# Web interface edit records
══════

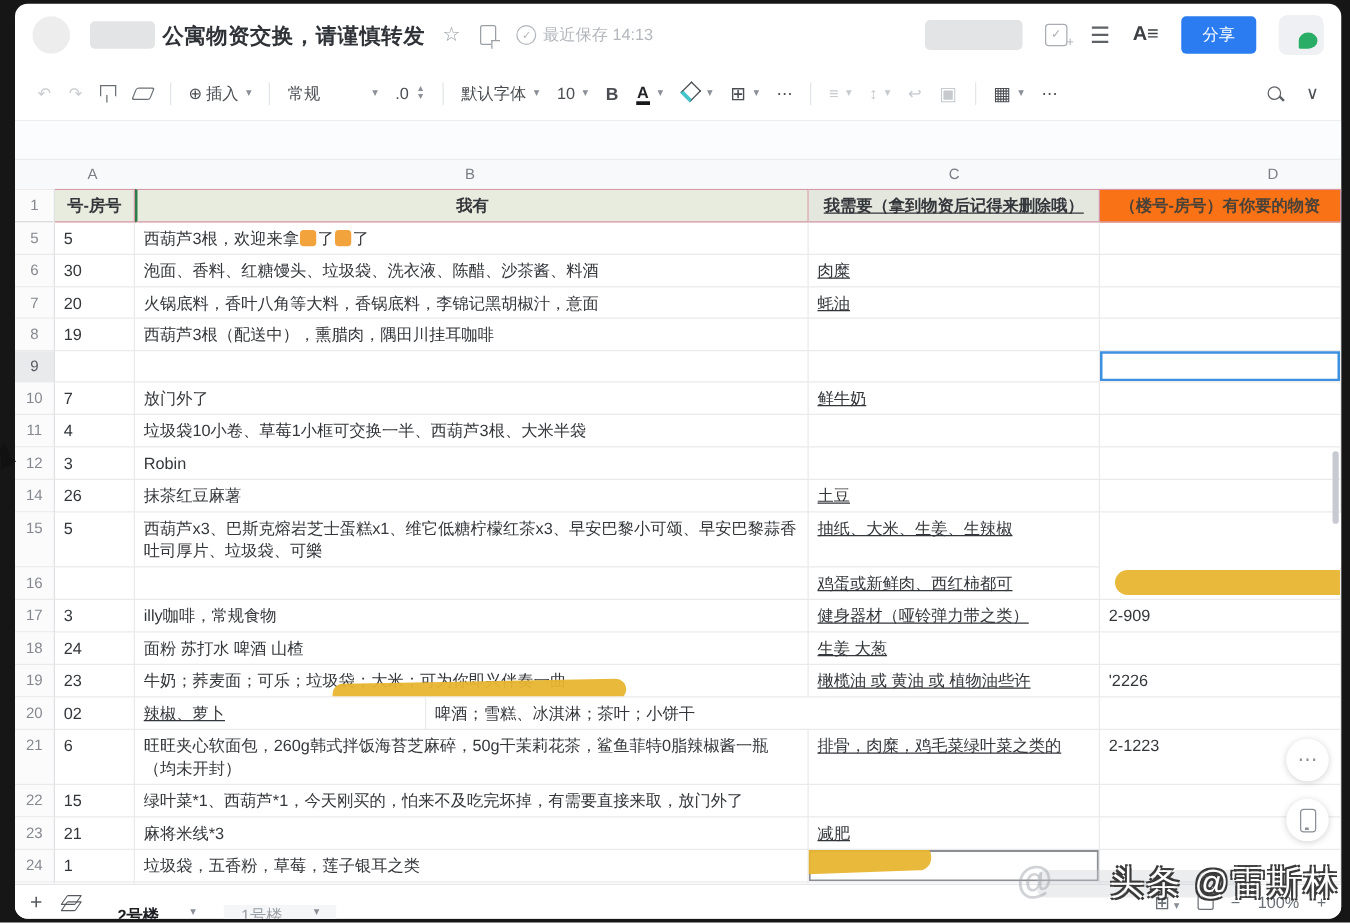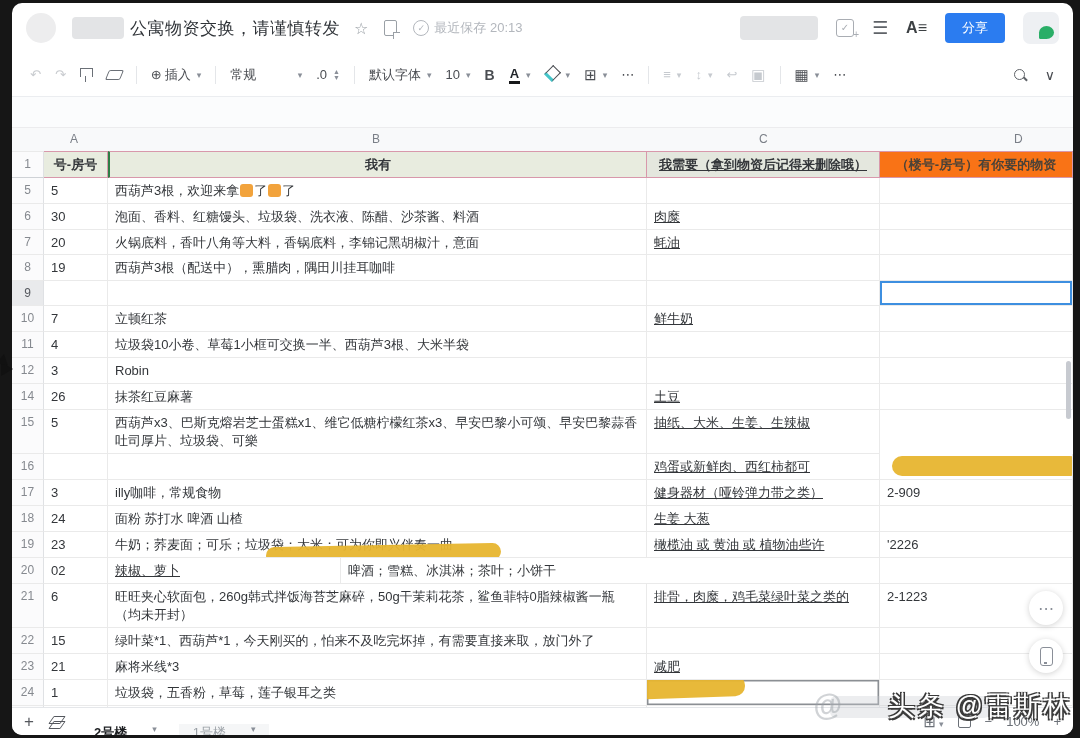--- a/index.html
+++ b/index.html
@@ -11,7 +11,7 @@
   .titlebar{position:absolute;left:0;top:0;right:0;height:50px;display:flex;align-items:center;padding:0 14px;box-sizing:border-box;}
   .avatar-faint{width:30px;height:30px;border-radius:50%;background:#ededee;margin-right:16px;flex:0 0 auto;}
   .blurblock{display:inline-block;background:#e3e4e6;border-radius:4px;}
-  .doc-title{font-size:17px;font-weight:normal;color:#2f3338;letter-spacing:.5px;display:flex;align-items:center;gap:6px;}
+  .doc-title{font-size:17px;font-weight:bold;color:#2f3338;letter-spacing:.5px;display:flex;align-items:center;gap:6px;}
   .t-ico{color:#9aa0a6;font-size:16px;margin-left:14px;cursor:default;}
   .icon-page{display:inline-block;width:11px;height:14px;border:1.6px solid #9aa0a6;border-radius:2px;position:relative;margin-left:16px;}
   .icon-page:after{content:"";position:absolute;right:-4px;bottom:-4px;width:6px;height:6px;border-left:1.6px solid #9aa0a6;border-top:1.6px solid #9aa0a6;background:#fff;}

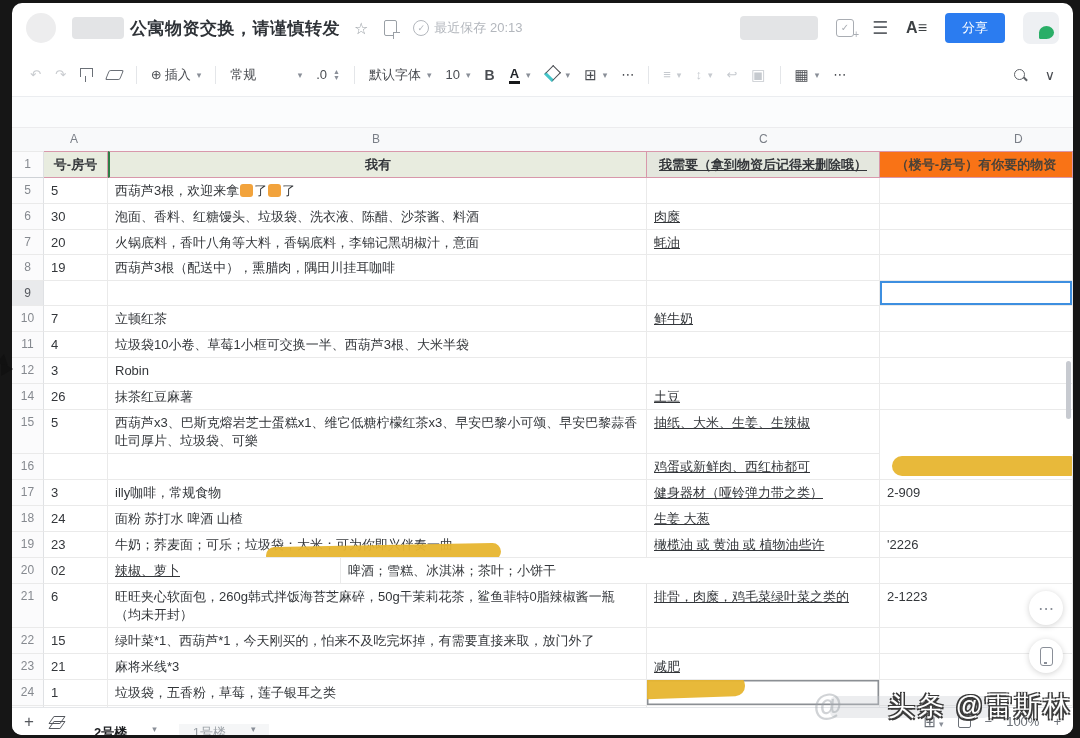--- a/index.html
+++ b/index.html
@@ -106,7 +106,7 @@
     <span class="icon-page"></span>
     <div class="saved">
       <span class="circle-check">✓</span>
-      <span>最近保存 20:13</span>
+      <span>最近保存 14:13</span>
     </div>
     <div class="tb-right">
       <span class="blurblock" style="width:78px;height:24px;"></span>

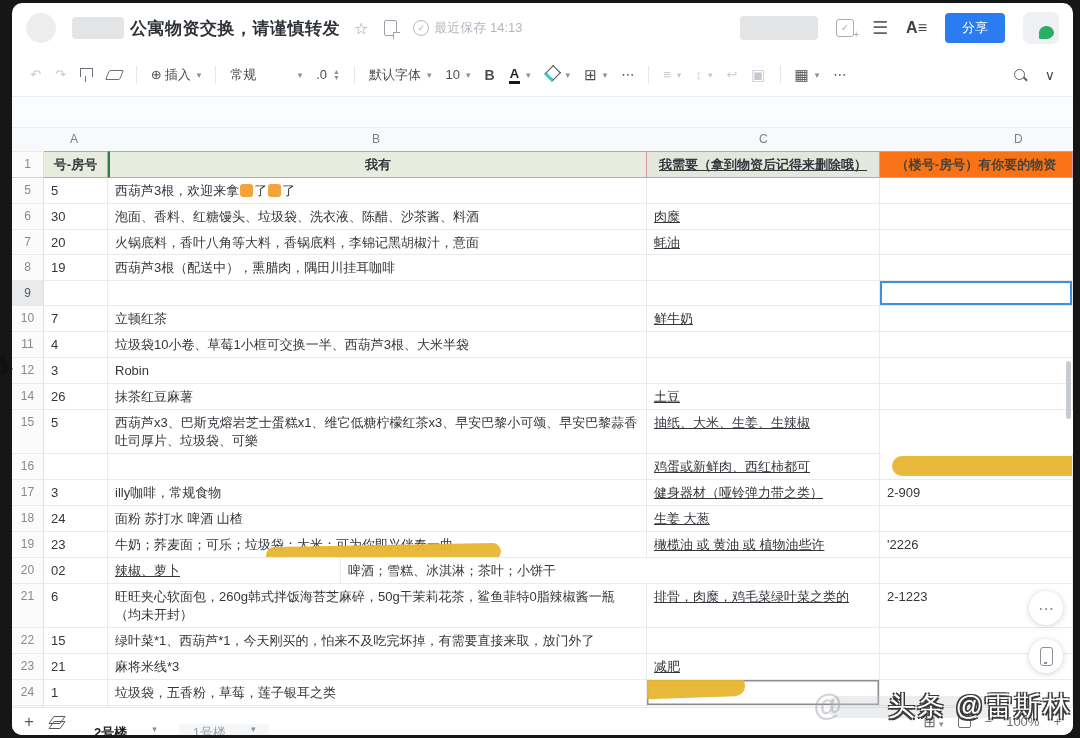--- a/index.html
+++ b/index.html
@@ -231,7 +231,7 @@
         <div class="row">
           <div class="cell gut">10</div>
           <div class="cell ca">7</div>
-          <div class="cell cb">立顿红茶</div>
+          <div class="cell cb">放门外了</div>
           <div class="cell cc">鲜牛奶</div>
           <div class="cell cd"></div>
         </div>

══════

# Exercise goal
How many lines in the entries include "radius"? Only the number is wanted.

# Output for this task
3